Collections as Data Facets document collections as data implementations. An implementation consists of the people, services, practices, technologies, and infrastructure that aim to encourage computational use of cultural heritage collections.
Jonathan Lill, MoMA Archives
1. Why do it
an accessible narrative description that describes why the decision was made to do the work
Since 1929, The Museum of Modern Art (MoMA) has been and remains the preeminent art institution in the history of 20th and 21st century visual culture. Through groundbreaking exhibitions about Cubism, abstract art, Surrealism, and other art movements, MoMA led the way in promoting artists who are now household names. MoMA established a holistic approach to the understanding of Modernism by exhibiting and establishing curatorial departments devoted to film, architecture and design, and photography. MoMA demonstrated that those fields of activity were worthy of critical analysis and appreciation.

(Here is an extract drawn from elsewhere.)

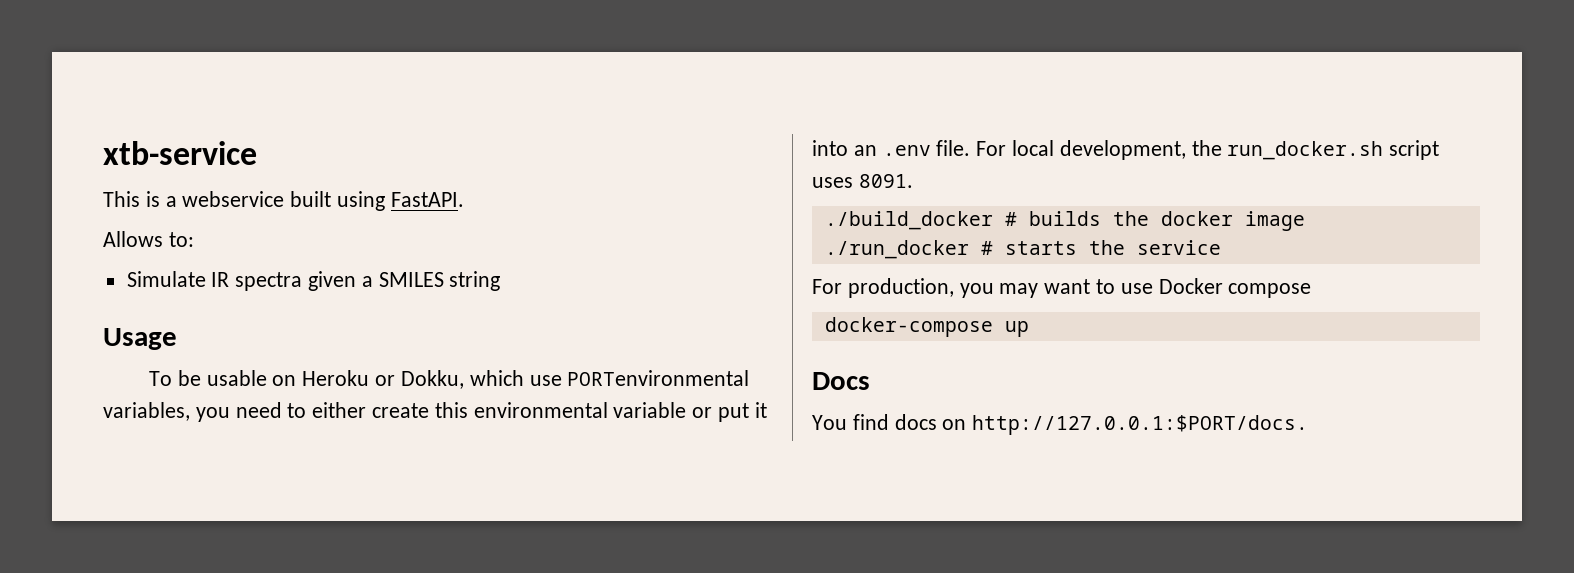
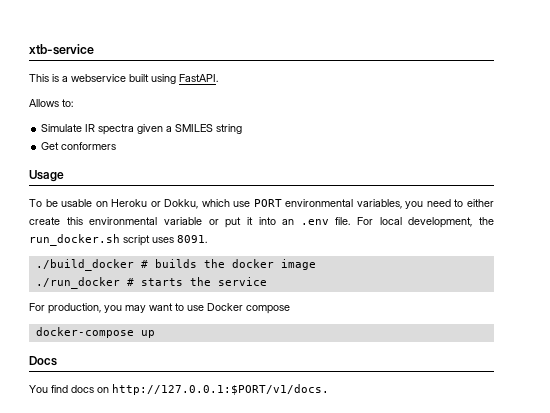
(501, 281) none -> [41,142,117,150] // Get conformers
[567,370,750,386] PORTenvironmental -> [253,199,354,207] PORT environmental
[972,415,1309,435] http://127.0.0.1:$PORT/docs. -> [112,384,329,395] http://127.0.0.1:$PORT/v1/docs.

The Museum Archives works continually to tell that history of the Museum, and to organize and provide access to the documents and records that evince those decades of activity. We strongly believe that exhibition history isan important scaffold that can be used to build an understanding of MoMA’s accomplishments. Indexing exhibition artists and curators provides researchers new pathways of exploration while linking archival resources and artworks in the collection. This work helps increase exposure and use of MoMA Archives’ historical collections and the dissemination of MoMA’s history.
2. Making the Case
an accessible narrative description that describes how the administrative case was made to do the work
In 2014 the MoMA Archives received funding to organize and describe MoMA’s exhibition files, which comprised paper records from all curatorial departments and the museum registrar for exhibitions staged since 1929. We decided that an exhibition index could be built as part of that project workflow. Due to our experience fielding public and staff inquiries and guiding user research, the Archives had developed an appreciation of the utility an exhibition index. How this data might be made available to researchers was unknown at the inception of the project.
Simultaneous to the Archives’ work on this project, the MoMA hired a new director of web and video who was given the mandate of radically expanding the Museum’s web content. She understood that our data could power the deployment of thousands of new web pages devoted to historical exhibitions, which could then be linked to numerous digital resources such as scanned press releases, exhibition catalogues, and installation photographs. Only with the web team pushing this project forward was the Archives able to move to completion. The new exhibition pages launched in September 2016. The data set was published to Github at the same time.
3. How you did it
an accessible narrative description that describes how you did it; who was involved - what their roles were; what services were drawn upon; what collections were involved and why were they selected; what infrastructure and technologies were selected and why; what challenges were encountered in the course of the implementation
The MoMA Archives had long maintained a simple list of historical exhibitions. I built an Access database, parsed that list, and imported a table of over 50,000 artist names from the Museum’s collection management system (The Museum System, TMS, vended by Gallery Systems). I created a simple interface that allowed interns to connect names to each exhibition using drop-down menus and when necessary to create new name records. Additional data was gathered from exhibition checklists scanned as part of the larger exhibition files project. The database structure allowed for easy review of the data,error checking, editing, and other maintenance. Once the indexing was largely completed, names in the index were reconciled to VIAF identifiers using the OpenRefine. The VIAF ids were then used to add Wikidata QIDs and Getty ULAN record numbers. Once this data was used to generate web pages, URLS for exhibitions and artists were added back into the dataset. Gallery Systems assisted with importing the data back into TMS from the Access-generated csv files. The web team extracted data from TMS to ingest into the web system as they do with collection objects and other data. A simple flat version of the data was posted to Github.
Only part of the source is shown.